To combat surging multidrug-resistant Gram-negative bacterial infections, better strategies to improve the efficacy of existing drugs are critical. Because the dual membrane cell envelope is the first line of defense for these bacteria, it is crucial to understand the permeation properties of the drugs through it. Our recent study shows that isosmotic conditions prevent drug permeation inside Gram-negative bacteria, Escherichia coli, while hypoosmotic stress enhances the process. Here, we unravel the reason behind such differential drug penetration. Specifically, we dissect the roles of electrostatic screening and low membrane permeability in the penetration failure of drugs under osmotically balanced conditions. We compare the transport of a quaternary ammonium compound malachite green in the presence of an electrolyte (NaCl) and a wide variety of commonly used organic osmolytes, e.g., sucrose, proline, glycerol, sorbitol, and urea.
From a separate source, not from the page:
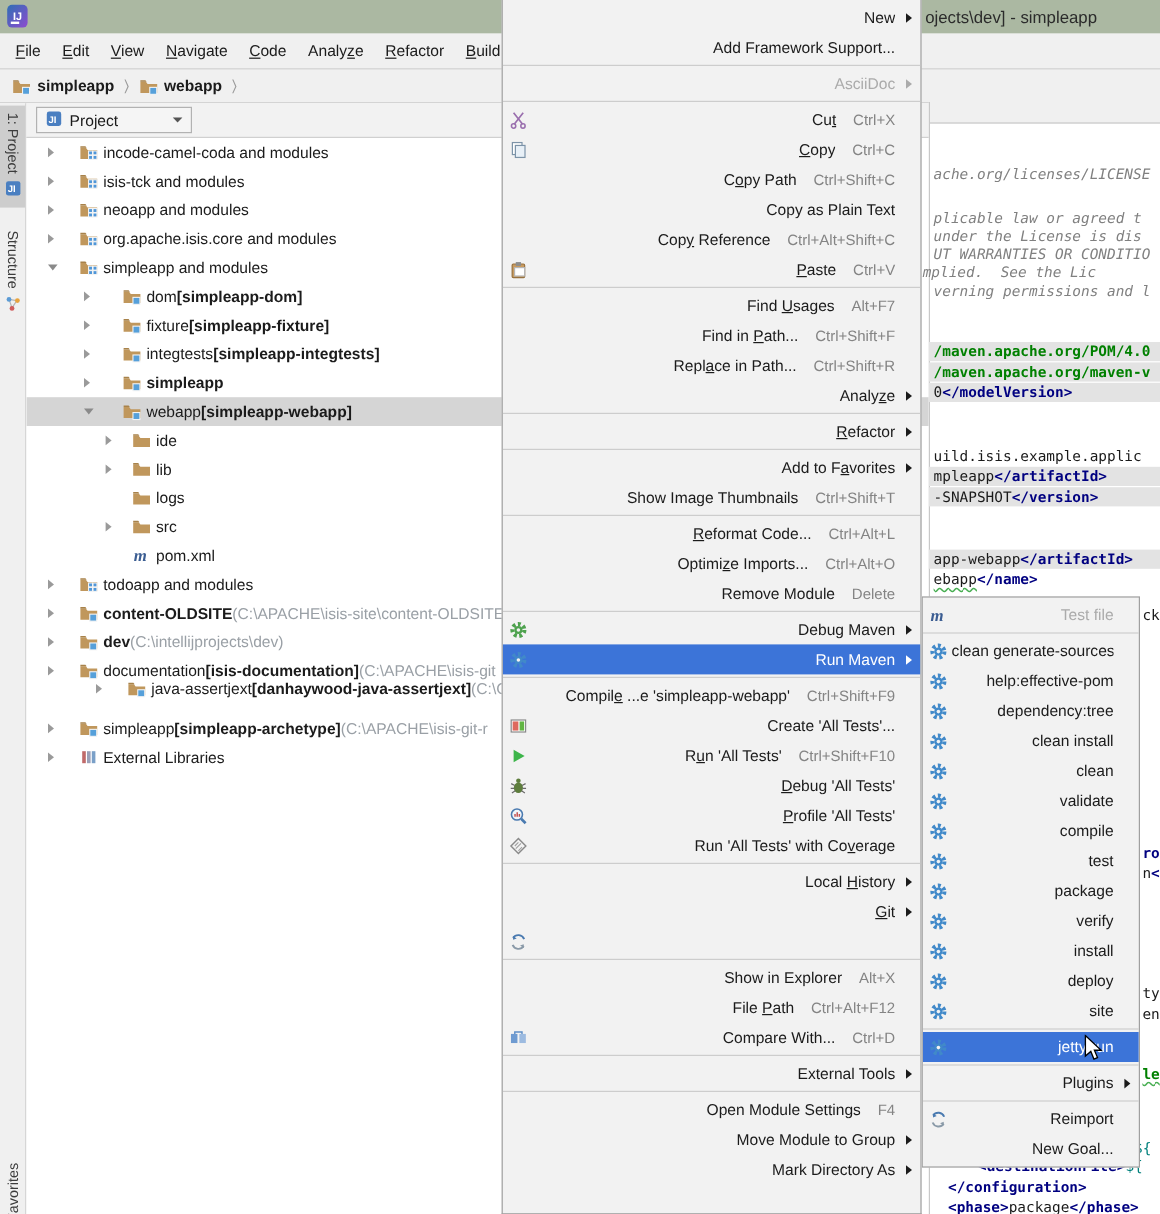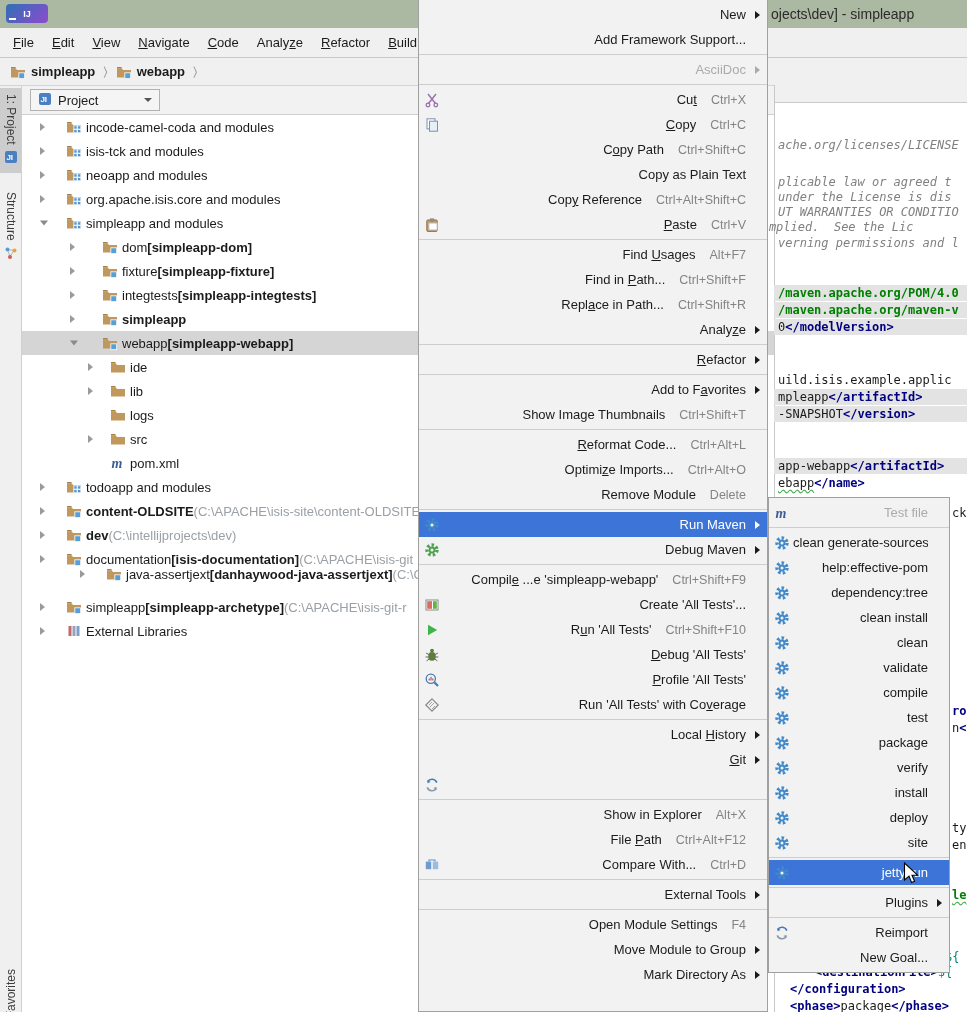"IJ" .logo { width: 42px -> 17px }
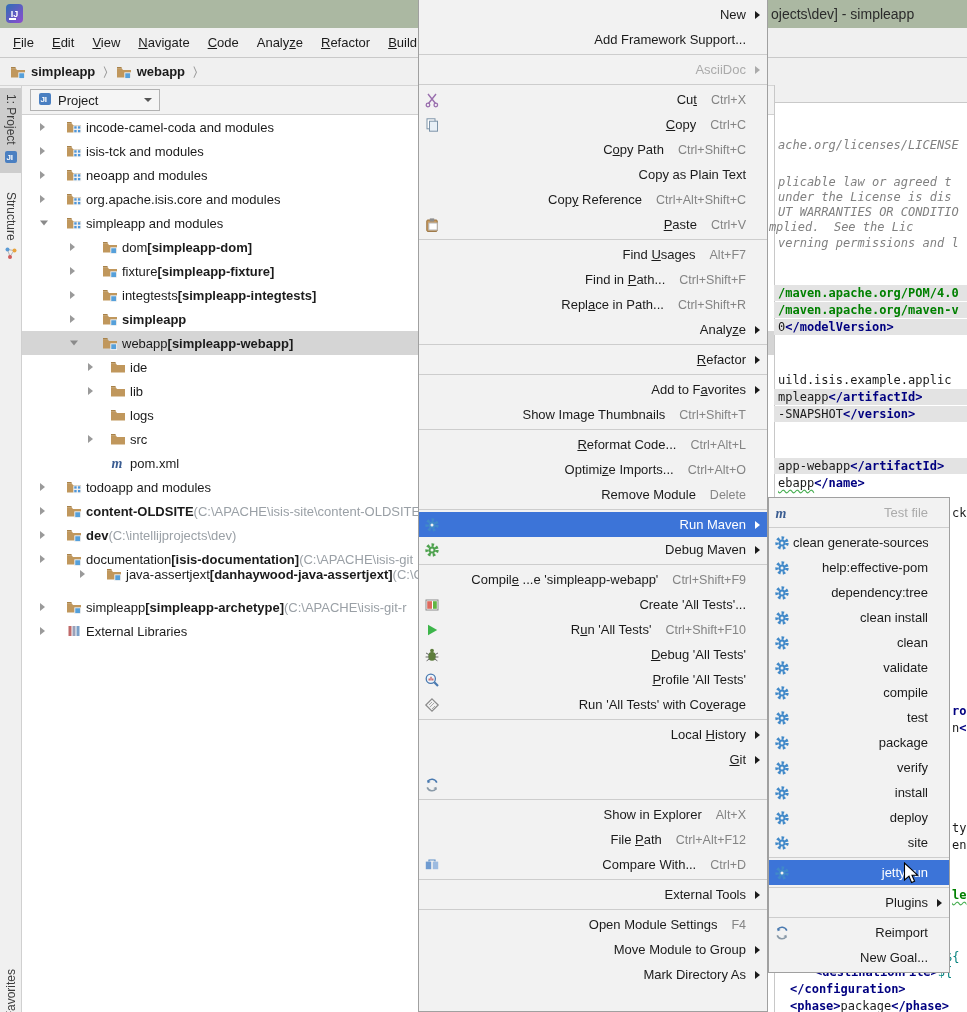"Run Maven" div.menu-row { order: before "Debug Maven" -> after "Debug Maven" }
These osmolytes of different membrane permeability (i.e., nonpermeable sucrose and NaCl, freely permeable urea and glycerol, and partially permeable proline and sorbitol) clarify the role of osmotic stress in cell envelope permeability. The results showcase that under balanced osmotic conditions, drug molecules fail to penetrate inside E. coli cells because of low membrane permeabilities and not because of electrostatic screening imposed by the osmolytes. Contribution of the electrostatic interactions, however, cannot be completely overruled as at osmotically imbalanced conditions, drug transport across the bacterial subcellular compartments is found to be dependent on the osmolytes used.